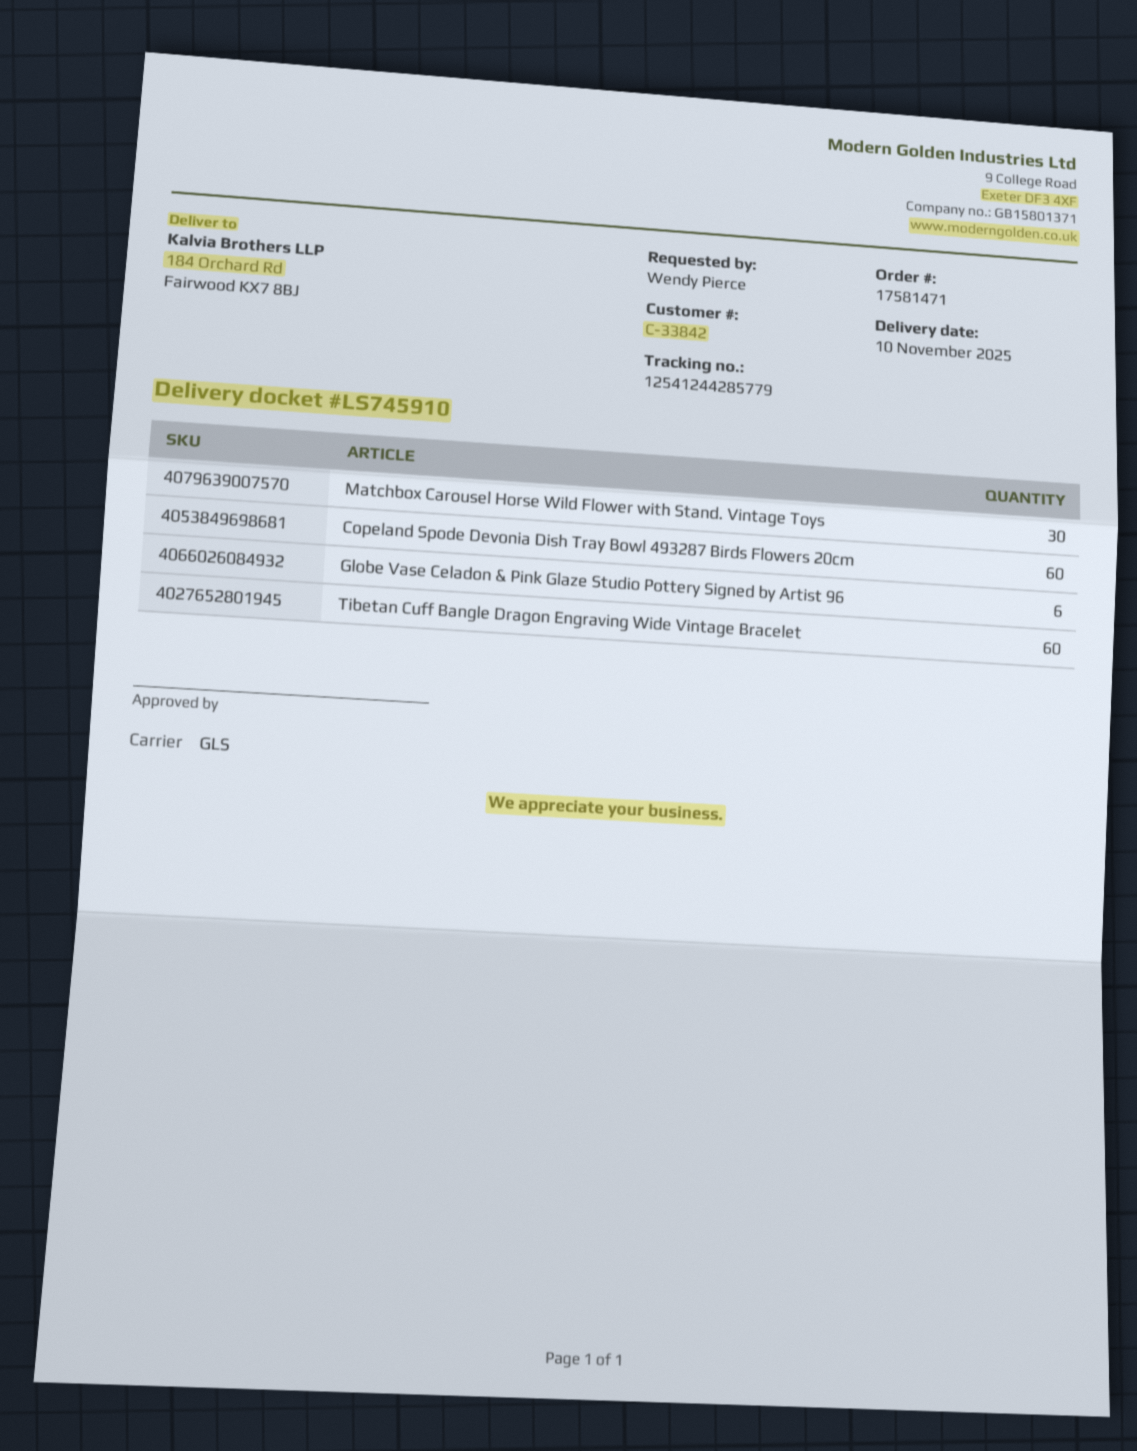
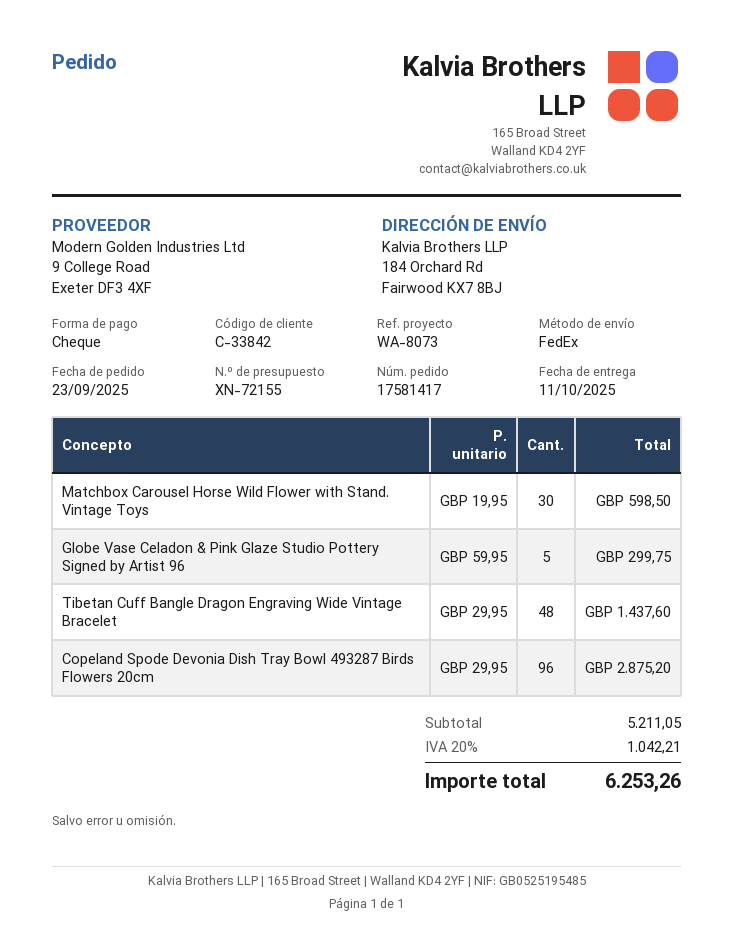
order number: 17581471 -> 17581417
delivery date: 2025-11-10 -> 2025-10-11
shipping method: GLS -> FedEx
Copeland Spode Devonia Dish Tray Bowl 493287 Birds Flowers 20cm: 60 -> 96
Globe Vase Celadon & Pink Glaze Studio Pottery Signed by Artist 96: 6 -> 5
Tibetan Cuff Bangle Dragon Engraving Wide Vintage Bracelet: 60 -> 48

--------------------

**Exercise requirements**
Please return each line of the listing exactly as written, excluding the images.

**Task result**
order number: 17581471 -> 17581417
delivery date: 2025-11-10 -> 2025-10-11
shipping method: GLS -> FedEx
Copeland Spode Devonia Dish Tray Bowl 493287 Birds Flowers 20cm: 60 -> 96
Globe Vase Celadon & Pink Glaze Studio Pottery Signed by Artist 96: 6 -> 5
Tibetan Cuff Bangle Dragon Engraving Wide Vintage Bracelet: 60 -> 48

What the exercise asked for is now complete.